I’m also fine with the fact that my foobs will resemble a Barbie doll’s–no nips. I can have them made, if I want, after things settle down after a while, I can have something called, “3D tatooing” (not sure about that one), or I can just have Barbie doll boobies. Not sure. Let’s get the new stuffing and see how I feel about the upholstery minus the buttons. Sometimes they can be annoying, but not having them is a whole ‘nother thing.
Dr. W’s PA, Aqua, gave me the name of a mastectomy store on Park Ave–Thelma’s Mastectomy Boutique. I hope to mosey over there tomorrow after I get some work done. From what they tell me in Dr. W’s office, they are Cancer Street Fighters. The team is growing!
While Dr. W’s front office staff might be a little distant or strange, the care I will receive from the medical staff has been superior to that which I received from Dr. Lukka. Dr. W feels more like family (OK, we’re both Jewish–so in some ways we are) and is easier to talk to. When it all comes down to it, choosing a surgeon is like buying furniture. The Stickley may last generations, but is expensive. The stuff at Pottery Barn may be stylish, and even reasonably priced, but you get what you pay for with Made in China materials. Choose the Stickley when choosing a surgeon. You want your new body parts to last for generations, too.

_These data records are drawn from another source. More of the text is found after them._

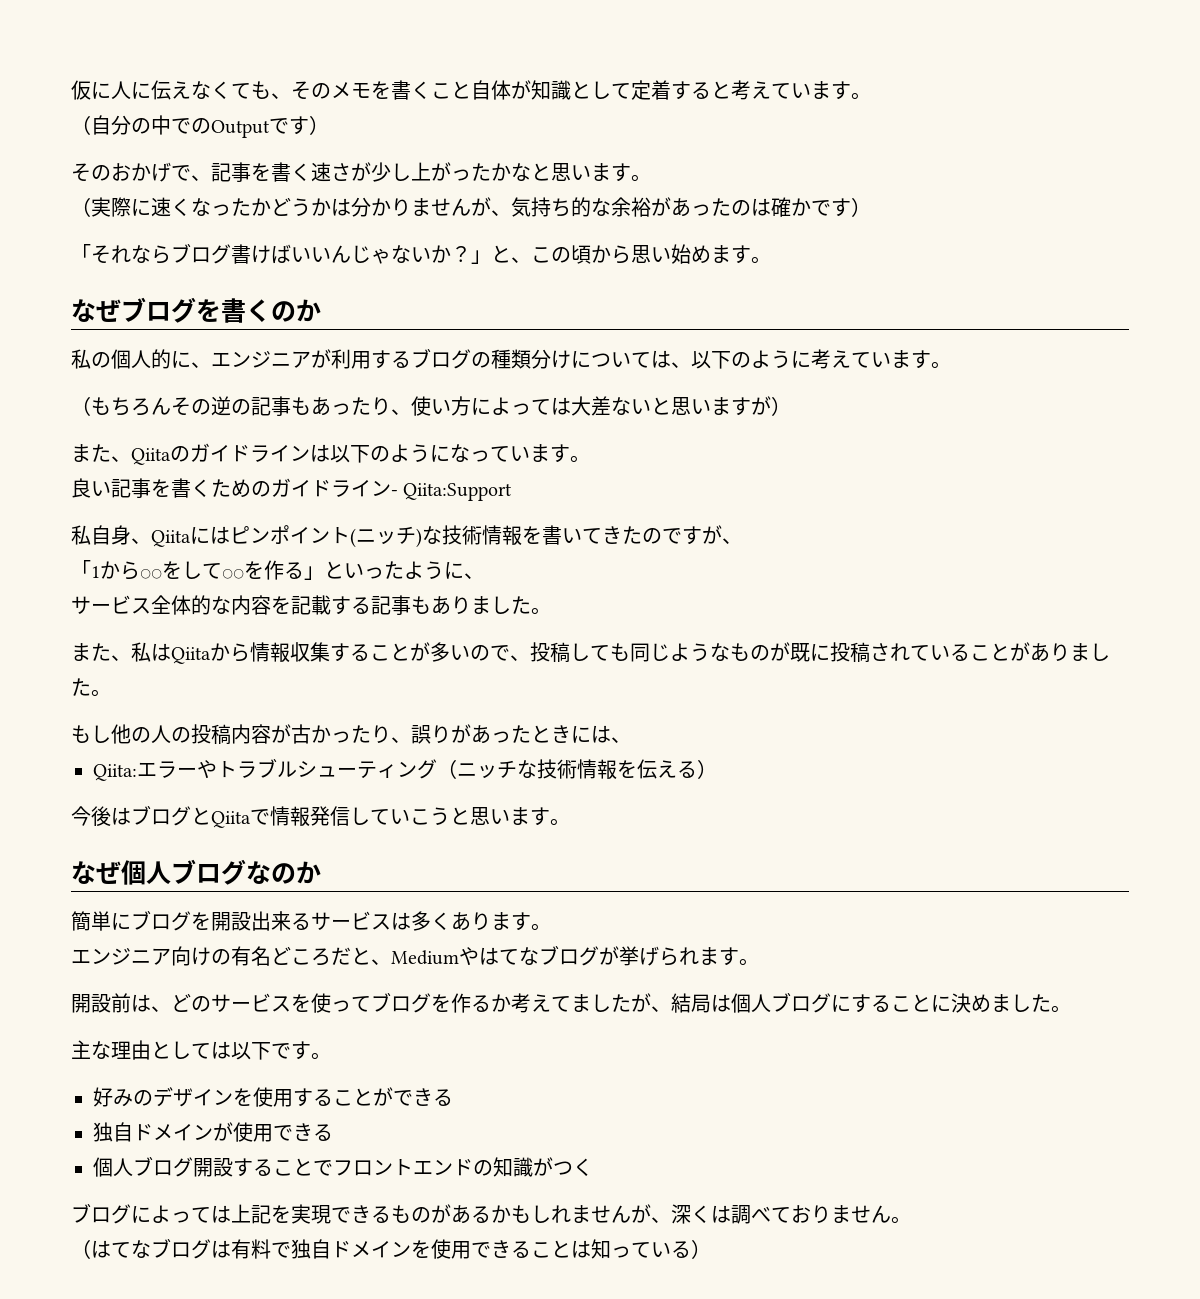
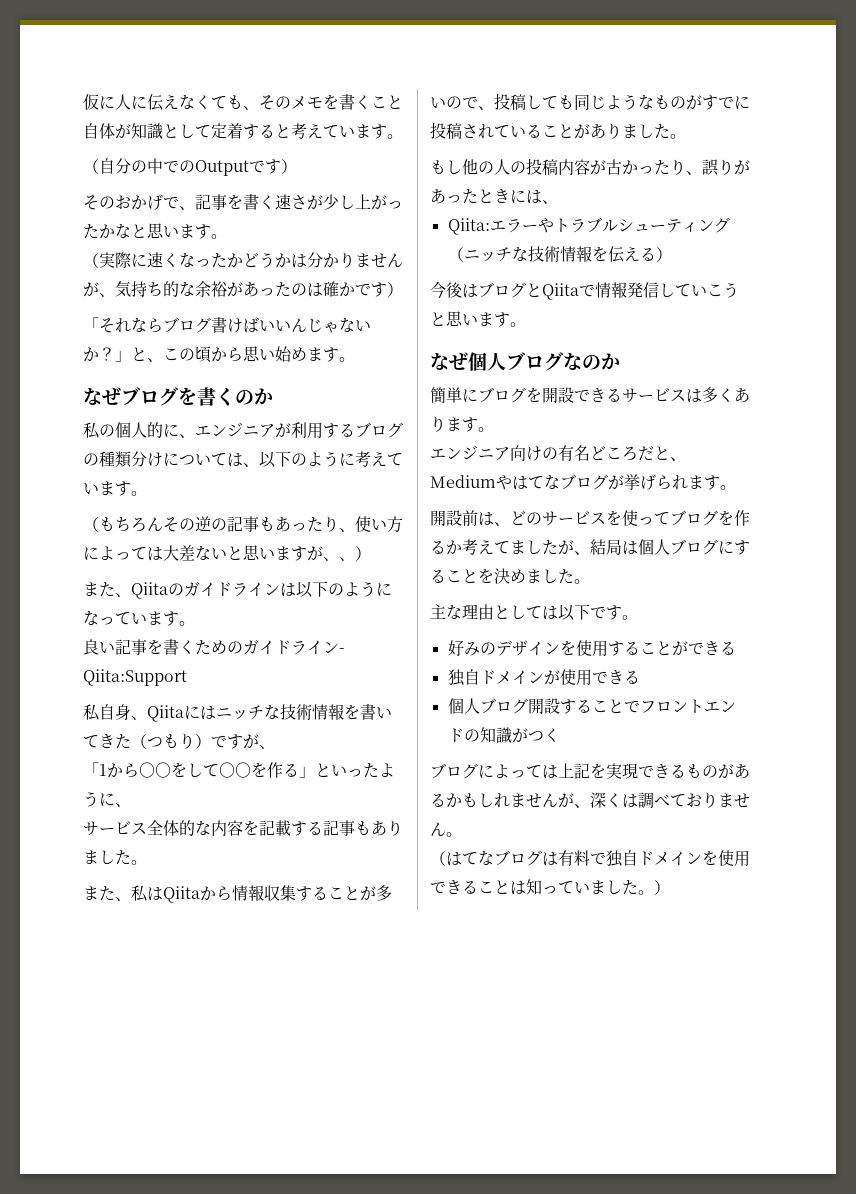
(771, 405) none -> [323,557,355,561] 、、
[230,525,422,548] ピンポイント(ニッチ) -> [216,705,264,720] ニッチ
[642,528,662,544] の -> [131,733,211,749] （つもり）
[790,643,810,662] 既 -> [702,95,734,110] すで
[251,911,291,931] 出来 -> [574,388,606,403] でき
[931,995,951,1012] に -> [478,568,494,584] を
[671,1241,691,1258] る -> [590,880,654,895] ました。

March 27, 2011 § 2 Comments
What I’m writing about today is very personal, yet I feel I have to share it because it could save someone’s life. Follow up with your yearly mammograms, even if your breast care office tells you, “if you don’t hear from us, you have nothing to worry about”. You should be worrying–the life you save could be your own.
I went for a routine (well, I had a little problem that went away, so I thought I was OK) mammogram in January. Since I never heard back from the office, I figured I was fine. However, last time I was at my primary care physician’s office, I asked her about it. She looked through my enormous file–at first she couldn’t find it. Finally, she did. “I signed off on this, you are fine,” she said. Then she stopped. “No,” she continued, “you have to follow up. You need another mammogram.” OK, I thought, they messed something up, no biggie. I scheduled the follow up for two weeks later.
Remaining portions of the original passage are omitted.